» What you will do: Transcribe the data that follows without changing a word, and omit the pictures.

» Entries taken from a collection:
▬▬▬▬▬▬▬▬▬▬

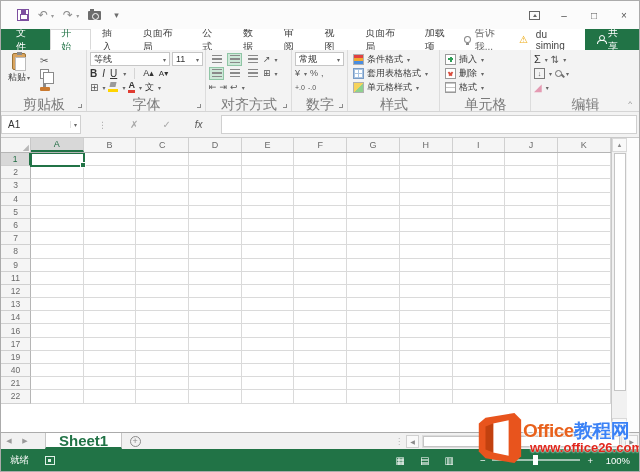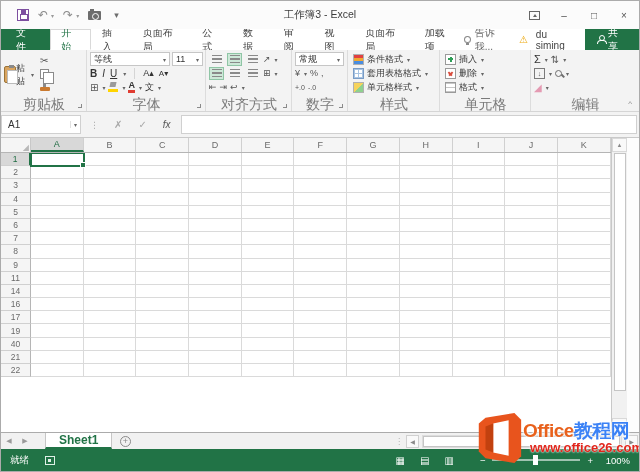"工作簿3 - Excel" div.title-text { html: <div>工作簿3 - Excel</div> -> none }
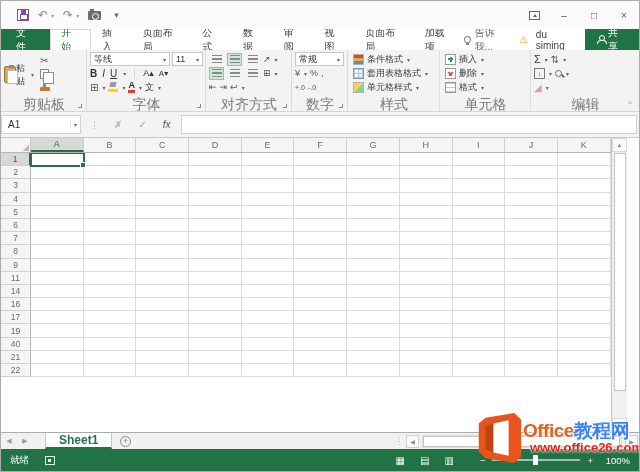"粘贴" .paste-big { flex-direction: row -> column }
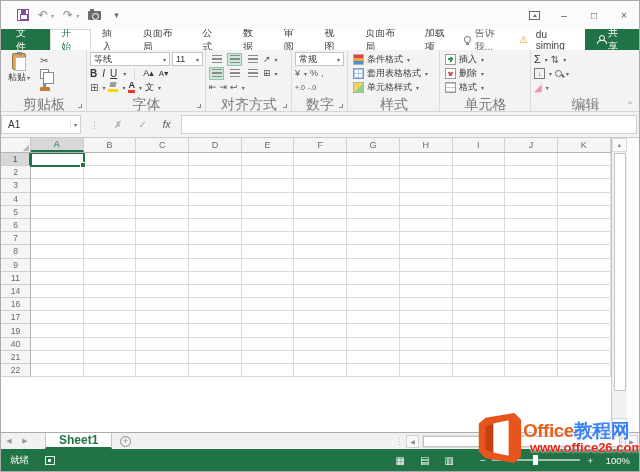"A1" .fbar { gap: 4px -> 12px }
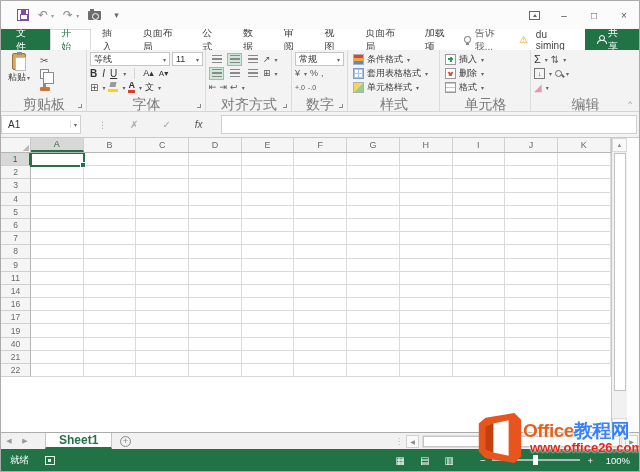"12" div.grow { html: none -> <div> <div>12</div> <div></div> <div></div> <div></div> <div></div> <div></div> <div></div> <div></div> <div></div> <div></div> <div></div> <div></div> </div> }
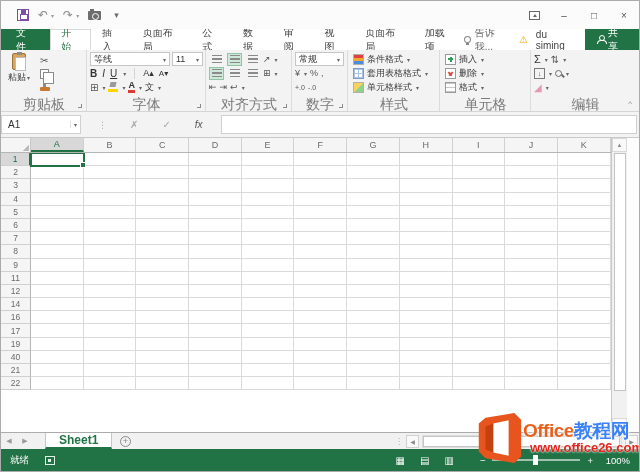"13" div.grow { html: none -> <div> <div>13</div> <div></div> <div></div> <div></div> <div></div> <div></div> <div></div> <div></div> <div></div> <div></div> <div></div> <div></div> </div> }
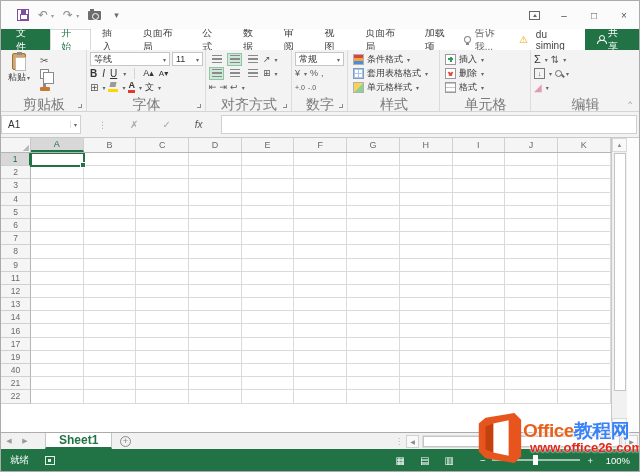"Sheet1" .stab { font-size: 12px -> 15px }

▬▬▬▬▬▬▬▬▬▬

» Exercise answer:
"工作簿3 - Excel" div.title-text { html: <div>工作簿3 - Excel</div> -> none }
"粘贴" .paste-big { flex-direction: row -> column }
"A1" .fbar { gap: 4px -> 12px }
"12" div.grow { html: none -> <div> <div>12</div> <div></div> <div></div> <div></div> <div></div> <div></div> <div></div> <div></div> <div></div> <div></div> <div></div> <div></div> </div> }
"13" div.grow { html: none -> <div> <div>13</div> <div></div> <div></div> <div></div> <div></div> <div></div> <div></div> <div></div> <div></div> <div></div> <div></div> <div></div> </div> }
"Sheet1" .stab { font-size: 12px -> 15px }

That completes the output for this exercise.